Data items:
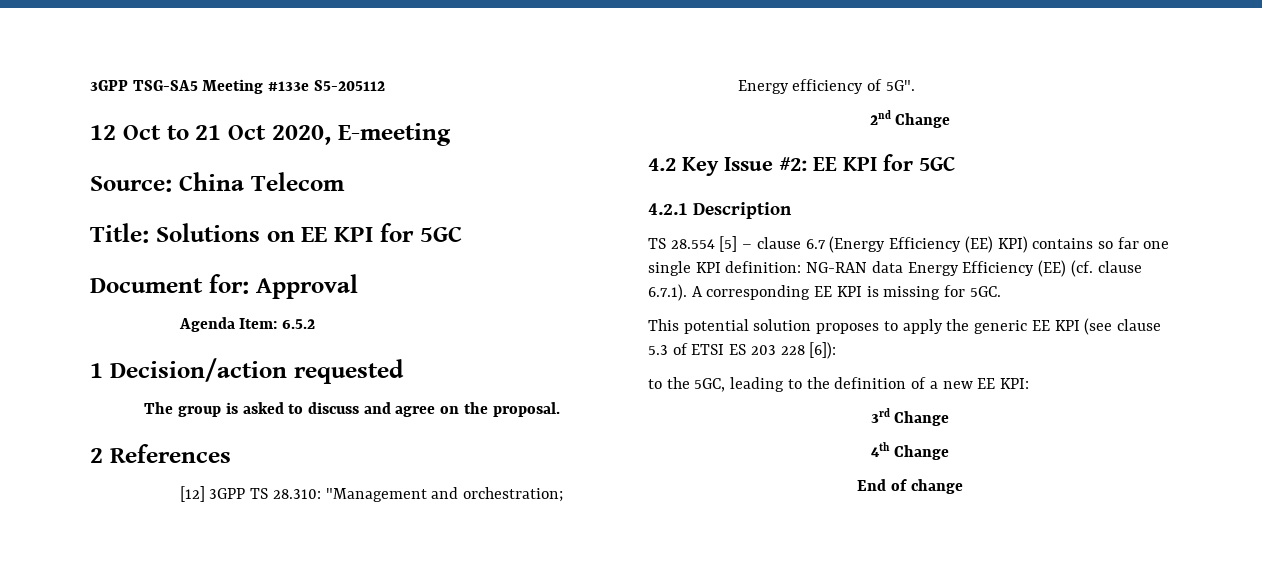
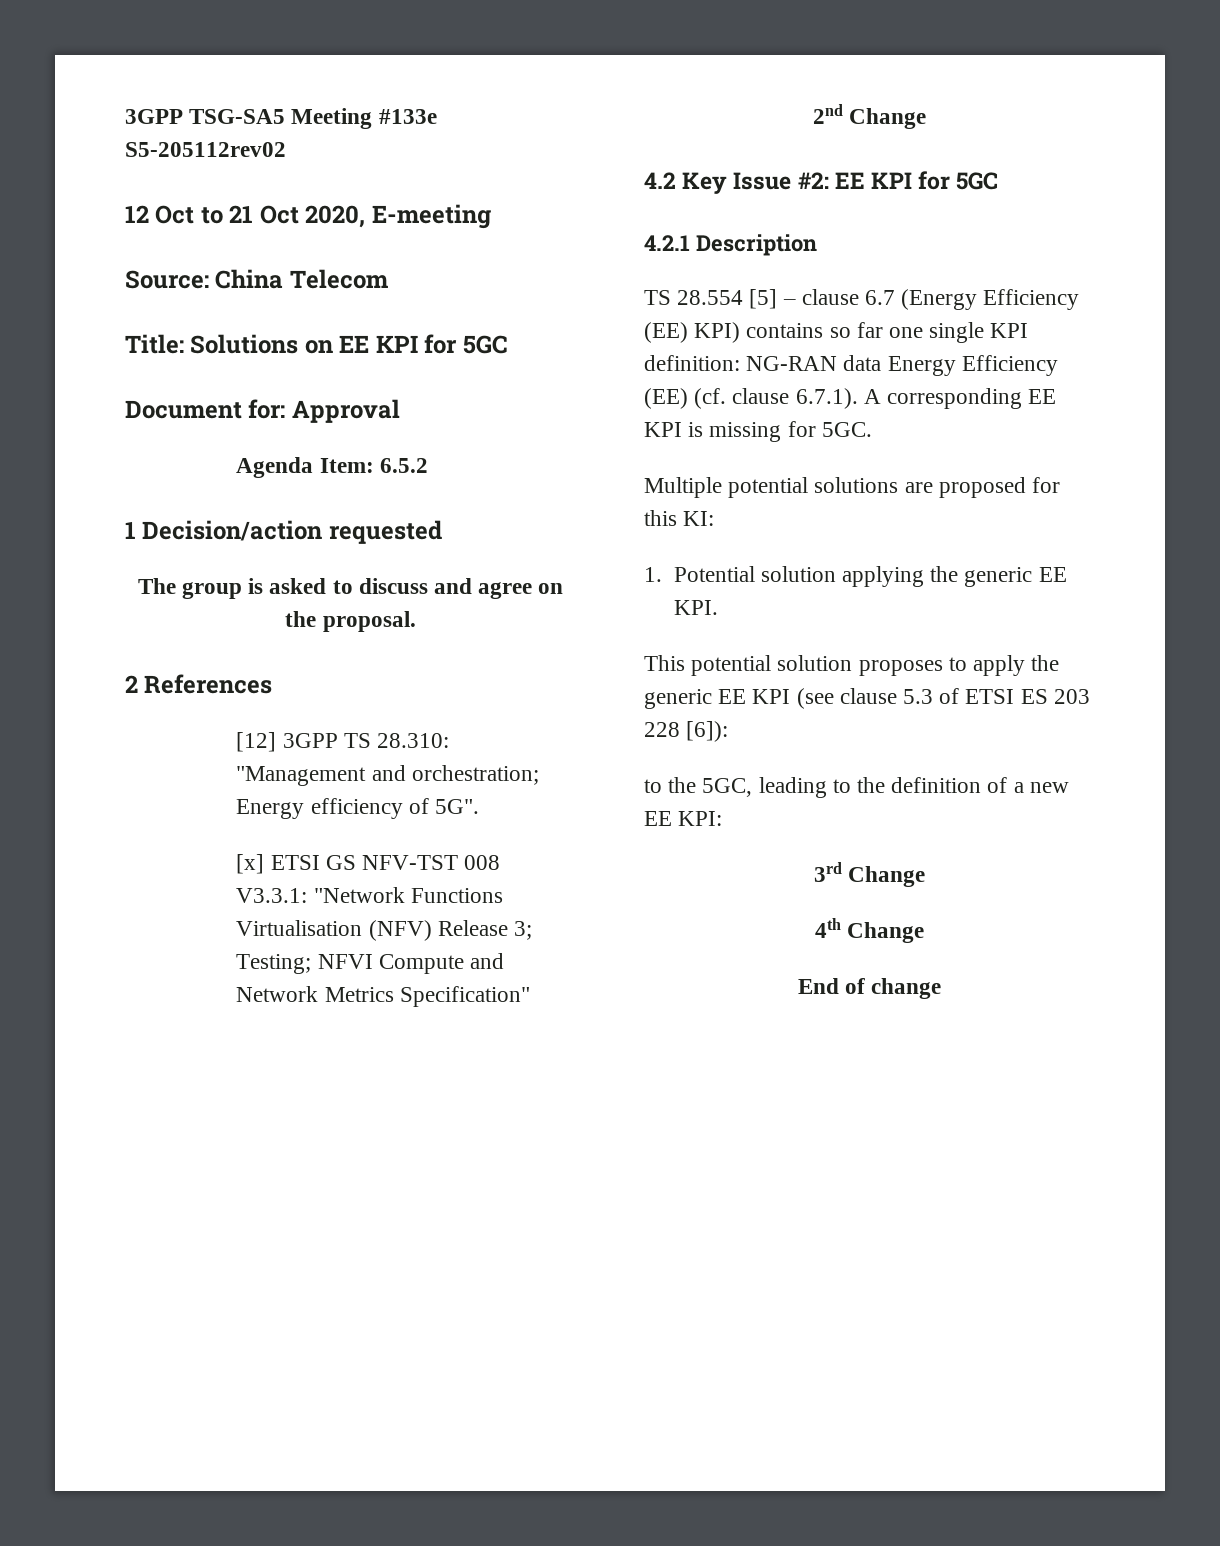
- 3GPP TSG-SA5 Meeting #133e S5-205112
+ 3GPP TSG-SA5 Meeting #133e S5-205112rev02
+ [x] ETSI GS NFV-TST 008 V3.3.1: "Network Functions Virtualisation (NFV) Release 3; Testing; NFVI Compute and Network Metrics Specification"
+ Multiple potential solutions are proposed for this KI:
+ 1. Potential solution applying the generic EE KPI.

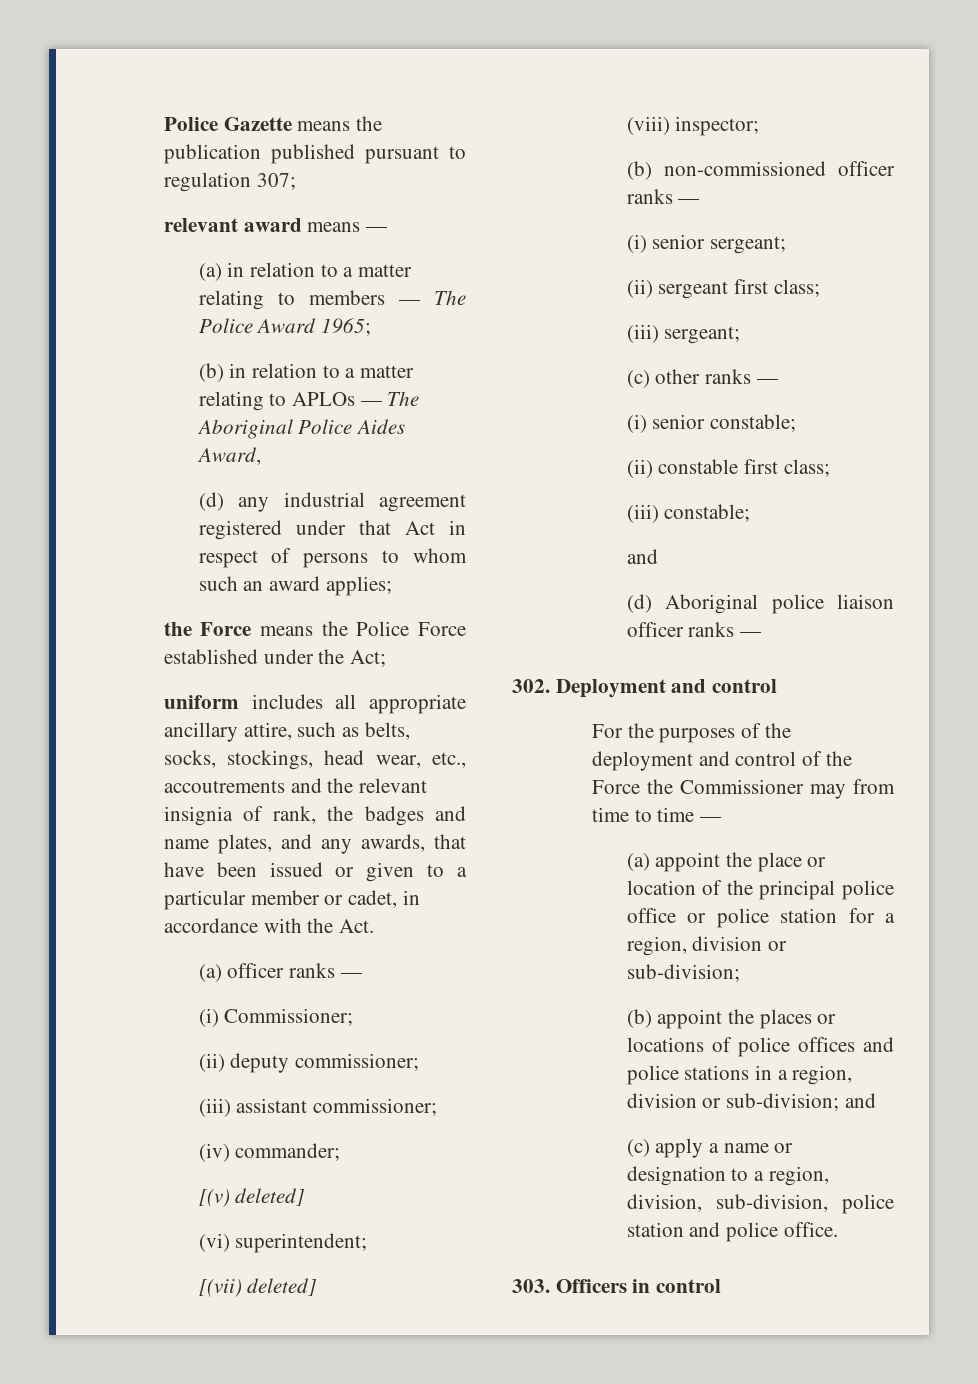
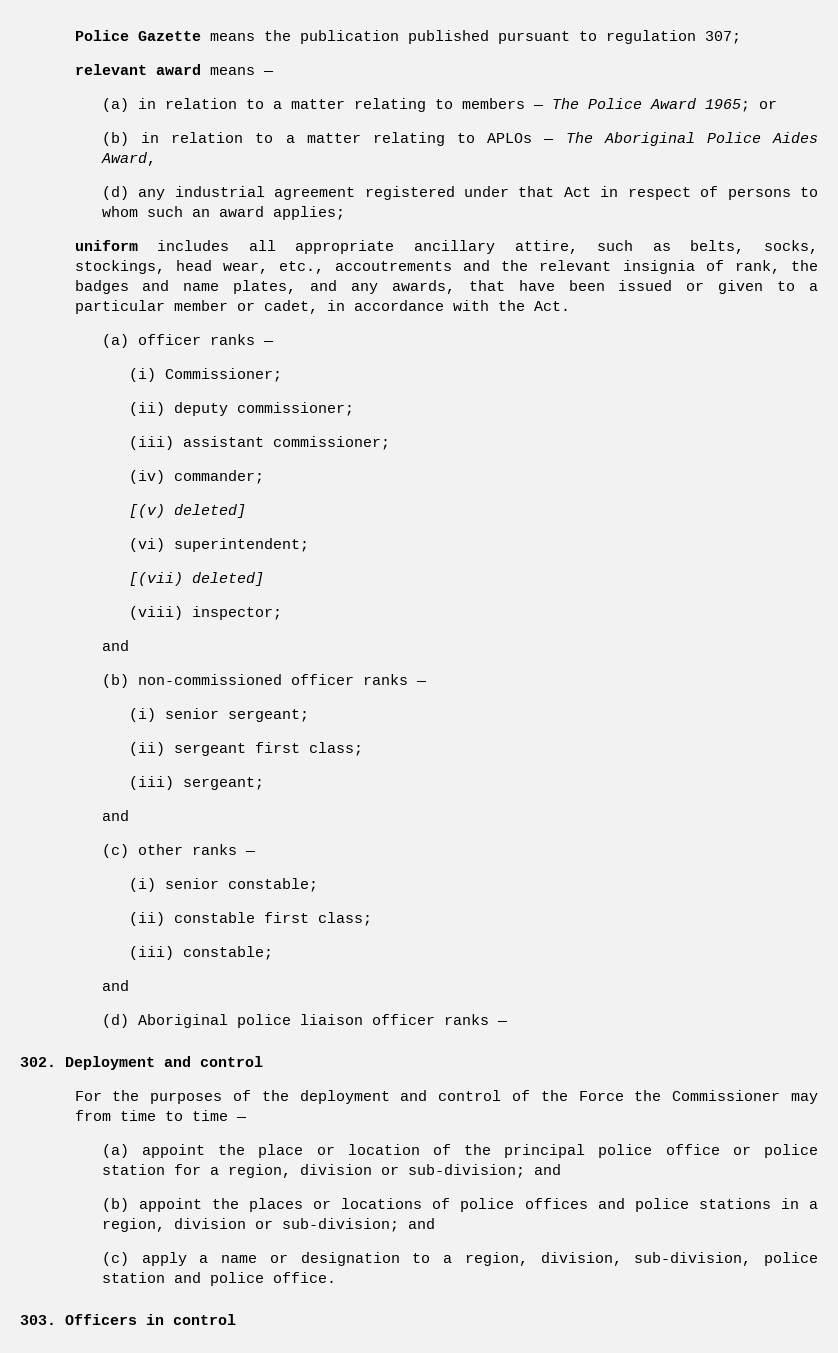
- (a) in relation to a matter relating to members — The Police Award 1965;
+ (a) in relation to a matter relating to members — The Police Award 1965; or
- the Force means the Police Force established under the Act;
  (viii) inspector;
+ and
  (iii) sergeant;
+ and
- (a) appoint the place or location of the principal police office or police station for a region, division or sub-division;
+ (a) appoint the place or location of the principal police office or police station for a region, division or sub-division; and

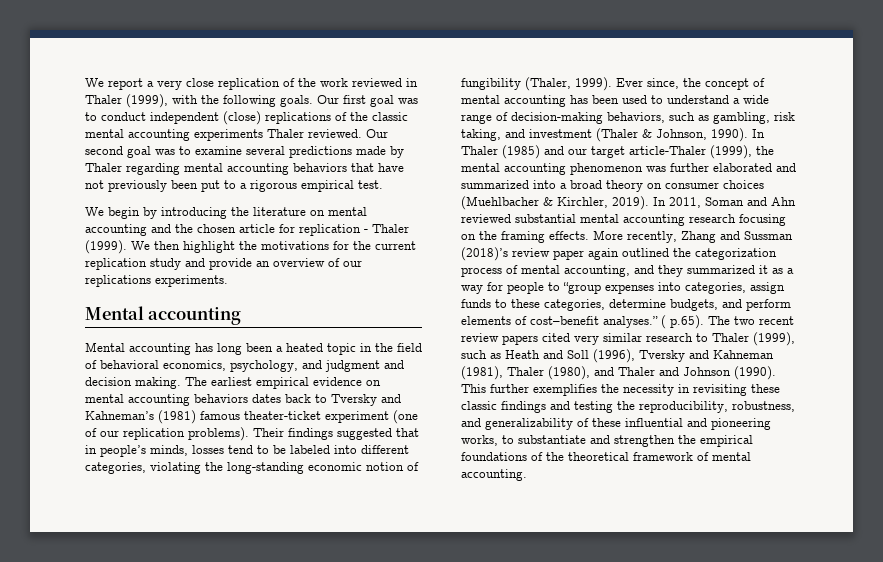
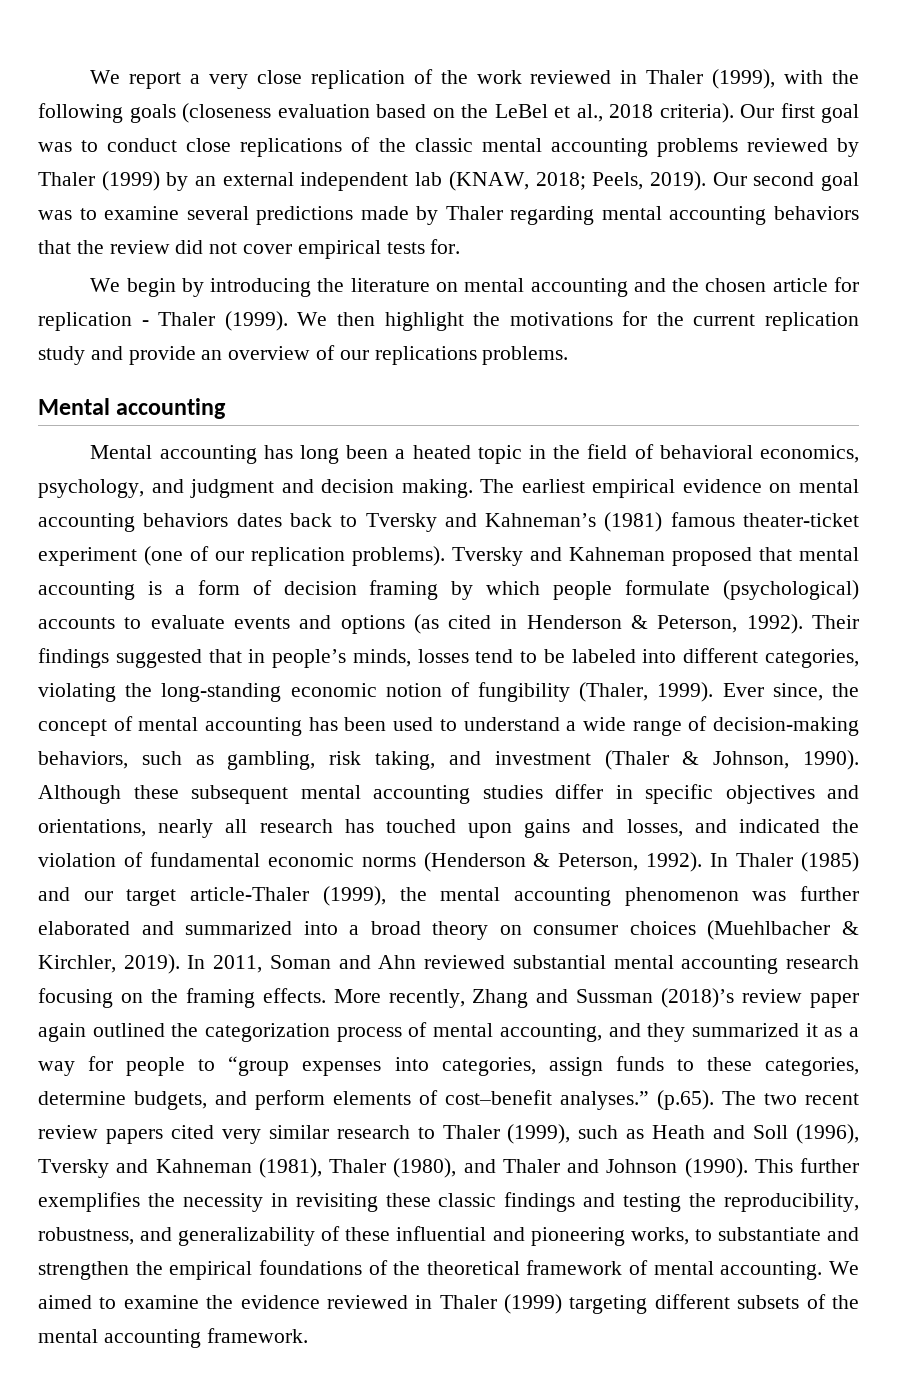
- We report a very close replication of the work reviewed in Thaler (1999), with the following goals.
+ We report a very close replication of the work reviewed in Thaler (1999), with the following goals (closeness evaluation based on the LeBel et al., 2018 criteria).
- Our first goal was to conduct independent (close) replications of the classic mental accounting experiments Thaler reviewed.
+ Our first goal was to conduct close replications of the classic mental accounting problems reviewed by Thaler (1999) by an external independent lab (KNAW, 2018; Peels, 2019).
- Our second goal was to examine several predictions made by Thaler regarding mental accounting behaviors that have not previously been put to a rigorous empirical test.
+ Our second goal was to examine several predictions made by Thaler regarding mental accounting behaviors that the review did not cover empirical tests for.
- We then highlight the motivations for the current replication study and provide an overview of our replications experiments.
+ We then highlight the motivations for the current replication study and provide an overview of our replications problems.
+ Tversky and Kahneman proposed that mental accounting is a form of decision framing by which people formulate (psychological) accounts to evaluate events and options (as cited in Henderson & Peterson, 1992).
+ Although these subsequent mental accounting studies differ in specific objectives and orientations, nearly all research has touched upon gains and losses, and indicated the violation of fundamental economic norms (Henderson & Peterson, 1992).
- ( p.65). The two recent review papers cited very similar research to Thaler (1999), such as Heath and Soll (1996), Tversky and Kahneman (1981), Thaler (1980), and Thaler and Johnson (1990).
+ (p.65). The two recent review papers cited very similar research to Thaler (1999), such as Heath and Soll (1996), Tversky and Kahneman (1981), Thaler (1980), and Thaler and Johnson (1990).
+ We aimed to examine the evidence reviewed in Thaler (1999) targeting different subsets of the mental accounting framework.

Work instructions >>
Output all the records, word for word, with no pictures in the copy.

Answer to the problem >>
- 3GPP TSG-SA5 Meeting #133e S5-205112
+ 3GPP TSG-SA5 Meeting #133e S5-205112rev02
+ [x] ETSI GS NFV-TST 008 V3.3.1: "Network Functions Virtualisation (NFV) Release 3; Testing; NFVI Compute and Network Metrics Specification"
+ Multiple potential solutions are proposed for this KI:
+ 1. Potential solution applying the generic EE KPI.

- (a) in relation to a matter relating to members — The Police Award 1965;
+ (a) in relation to a matter relating to members — The Police Award 1965; or
- the Force means the Police Force established under the Act;
  (viii) inspector;
+ and
  (iii) sergeant;
+ and
- (a) appoint the place or location of the principal police office or police station for a region, division or sub-division;
+ (a) appoint the place or location of the principal police office or police station for a region, division or sub-division; and

- We report a very close replication of the work reviewed in Thaler (1999), with the following goals.
+ We report a very close replication of the work reviewed in Thaler (1999), with the following goals (closeness evaluation based on the LeBel et al., 2018 criteria).
- Our first goal was to conduct independent (close) replications of the classic mental accounting experiments Thaler reviewed.
+ Our first goal was to conduct close replications of the classic mental accounting problems reviewed by Thaler (1999) by an external independent lab (KNAW, 2018; Peels, 2019).
- Our second goal was to examine several predictions made by Thaler regarding mental accounting behaviors that have not previously been put to a rigorous empirical test.
+ Our second goal was to examine several predictions made by Thaler regarding mental accounting behaviors that the review did not cover empirical tests for.
- We then highlight the motivations for the current replication study and provide an overview of our replications experiments.
+ We then highlight the motivations for the current replication study and provide an overview of our replications problems.
+ Tversky and Kahneman proposed that mental accounting is a form of decision framing by which people formulate (psychological) accounts to evaluate events and options (as cited in Henderson & Peterson, 1992).
+ Although these subsequent mental accounting studies differ in specific objectives and orientations, nearly all research has touched upon gains and losses, and indicated the violation of fundamental economic norms (Henderson & Peterson, 1992).
- ( p.65). The two recent review papers cited very similar research to Thaler (1999), such as Heath and Soll (1996), Tversky and Kahneman (1981), Thaler (1980), and Thaler and Johnson (1990).
+ (p.65). The two recent review papers cited very similar research to Thaler (1999), such as Heath and Soll (1996), Tversky and Kahneman (1981), Thaler (1980), and Thaler and Johnson (1990).
+ We aimed to examine the evidence reviewed in Thaler (1999) targeting different subsets of the mental accounting framework.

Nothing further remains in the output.